*WHAT NEEDS TO BE DONE:*
Nothing in the entries may be altered; copy them all exactly.

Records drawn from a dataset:
*-*-*

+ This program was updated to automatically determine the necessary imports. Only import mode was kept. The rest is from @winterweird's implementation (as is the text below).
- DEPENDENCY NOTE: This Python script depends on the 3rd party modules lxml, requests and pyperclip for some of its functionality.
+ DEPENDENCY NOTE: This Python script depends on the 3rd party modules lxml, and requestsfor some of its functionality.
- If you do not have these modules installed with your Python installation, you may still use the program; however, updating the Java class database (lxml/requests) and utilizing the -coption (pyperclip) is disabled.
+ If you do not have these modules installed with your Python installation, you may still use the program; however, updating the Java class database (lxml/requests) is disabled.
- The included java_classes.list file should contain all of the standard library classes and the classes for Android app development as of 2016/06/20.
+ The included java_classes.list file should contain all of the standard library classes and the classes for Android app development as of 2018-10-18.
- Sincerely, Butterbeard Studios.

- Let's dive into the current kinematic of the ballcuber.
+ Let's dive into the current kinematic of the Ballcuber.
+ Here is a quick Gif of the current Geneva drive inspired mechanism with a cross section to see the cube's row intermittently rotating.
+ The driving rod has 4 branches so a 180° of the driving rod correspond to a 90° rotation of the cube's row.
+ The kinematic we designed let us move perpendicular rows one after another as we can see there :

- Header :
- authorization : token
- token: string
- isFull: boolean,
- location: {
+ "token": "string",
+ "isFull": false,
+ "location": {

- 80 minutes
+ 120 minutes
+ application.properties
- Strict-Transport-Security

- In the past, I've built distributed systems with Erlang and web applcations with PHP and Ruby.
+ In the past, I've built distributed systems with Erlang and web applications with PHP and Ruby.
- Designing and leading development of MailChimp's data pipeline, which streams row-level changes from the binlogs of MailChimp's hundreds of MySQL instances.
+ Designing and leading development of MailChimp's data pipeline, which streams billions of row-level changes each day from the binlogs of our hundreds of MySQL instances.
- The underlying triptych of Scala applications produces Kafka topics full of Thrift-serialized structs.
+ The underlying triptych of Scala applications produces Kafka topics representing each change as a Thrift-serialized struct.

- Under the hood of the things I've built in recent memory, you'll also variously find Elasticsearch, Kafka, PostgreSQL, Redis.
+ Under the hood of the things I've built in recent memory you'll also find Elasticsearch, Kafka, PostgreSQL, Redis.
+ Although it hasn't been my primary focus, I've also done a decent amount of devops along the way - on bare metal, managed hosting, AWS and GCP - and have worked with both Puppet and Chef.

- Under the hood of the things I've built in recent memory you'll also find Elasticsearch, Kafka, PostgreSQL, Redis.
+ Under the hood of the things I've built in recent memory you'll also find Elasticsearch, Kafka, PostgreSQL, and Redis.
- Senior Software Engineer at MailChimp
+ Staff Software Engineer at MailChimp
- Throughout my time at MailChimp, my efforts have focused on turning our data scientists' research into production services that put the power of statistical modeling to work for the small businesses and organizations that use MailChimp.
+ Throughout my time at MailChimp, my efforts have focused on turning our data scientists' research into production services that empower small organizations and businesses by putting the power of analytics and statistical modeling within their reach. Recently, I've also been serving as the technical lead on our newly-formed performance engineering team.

*-*-*

*SOLUTION TO THE EXERCISE:*
+ This program was updated to automatically determine the necessary imports. Only import mode was kept. The rest is from @winterweird's implementation (as is the text below).
- DEPENDENCY NOTE: This Python script depends on the 3rd party modules lxml, requests and pyperclip for some of its functionality.
+ DEPENDENCY NOTE: This Python script depends on the 3rd party modules lxml, and requestsfor some of its functionality.
- If you do not have these modules installed with your Python installation, you may still use the program; however, updating the Java class database (lxml/requests) and utilizing the -coption (pyperclip) is disabled.
+ If you do not have these modules installed with your Python installation, you may still use the program; however, updating the Java class database (lxml/requests) is disabled.
- The included java_classes.list file should contain all of the standard library classes and the classes for Android app development as of 2016/06/20.
+ The included java_classes.list file should contain all of the standard library classes and the classes for Android app development as of 2018-10-18.
- Sincerely, Butterbeard Studios.

- Let's dive into the current kinematic of the ballcuber.
+ Let's dive into the current kinematic of the Ballcuber.
+ Here is a quick Gif of the current Geneva drive inspired mechanism with a cross section to see the cube's row intermittently rotating.
+ The driving rod has 4 branches so a 180° of the driving rod correspond to a 90° rotation of the cube's row.
+ The kinematic we designed let us move perpendicular rows one after another as we can see there :

- Header :
- authorization : token
- token: string
- isFull: boolean,
- location: {
+ "token": "string",
+ "isFull": false,
+ "location": {

- 80 minutes
+ 120 minutes
+ application.properties
- Strict-Transport-Security

- In the past, I've built distributed systems with Erlang and web applcations with PHP and Ruby.
+ In the past, I've built distributed systems with Erlang and web applications with PHP and Ruby.
- Designing and leading development of MailChimp's data pipeline, which streams row-level changes from the binlogs of MailChimp's hundreds of MySQL instances.
+ Designing and leading development of MailChimp's data pipeline, which streams billions of row-level changes each day from the binlogs of our hundreds of MySQL instances.
- The underlying triptych of Scala applications produces Kafka topics full of Thrift-serialized structs.
+ The underlying triptych of Scala applications produces Kafka topics representing each change as a Thrift-serialized struct.

- Under the hood of the things I've built in recent memory, you'll also variously find Elasticsearch, Kafka, PostgreSQL, Redis.
+ Under the hood of the things I've built in recent memory you'll also find Elasticsearch, Kafka, PostgreSQL, Redis.
+ Although it hasn't been my primary focus, I've also done a decent amount of devops along the way - on bare metal, managed hosting, AWS and GCP - and have worked with both Puppet and Chef.

- Under the hood of the things I've built in recent memory you'll also find Elasticsearch, Kafka, PostgreSQL, Redis.
+ Under the hood of the things I've built in recent memory you'll also find Elasticsearch, Kafka, PostgreSQL, and Redis.
- Senior Software Engineer at MailChimp
+ Staff Software Engineer at MailChimp
- Throughout my time at MailChimp, my efforts have focused on turning our data scientists' research into production services that put the power of statistical modeling to work for the small businesses and organizations that use MailChimp.
+ Throughout my time at MailChimp, my efforts have focused on turning our data scientists' research into production services that empower small organizations and businesses by putting the power of analytics and statistical modeling within their reach. Recently, I've also been serving as the technical lead on our newly-formed performance engineering team.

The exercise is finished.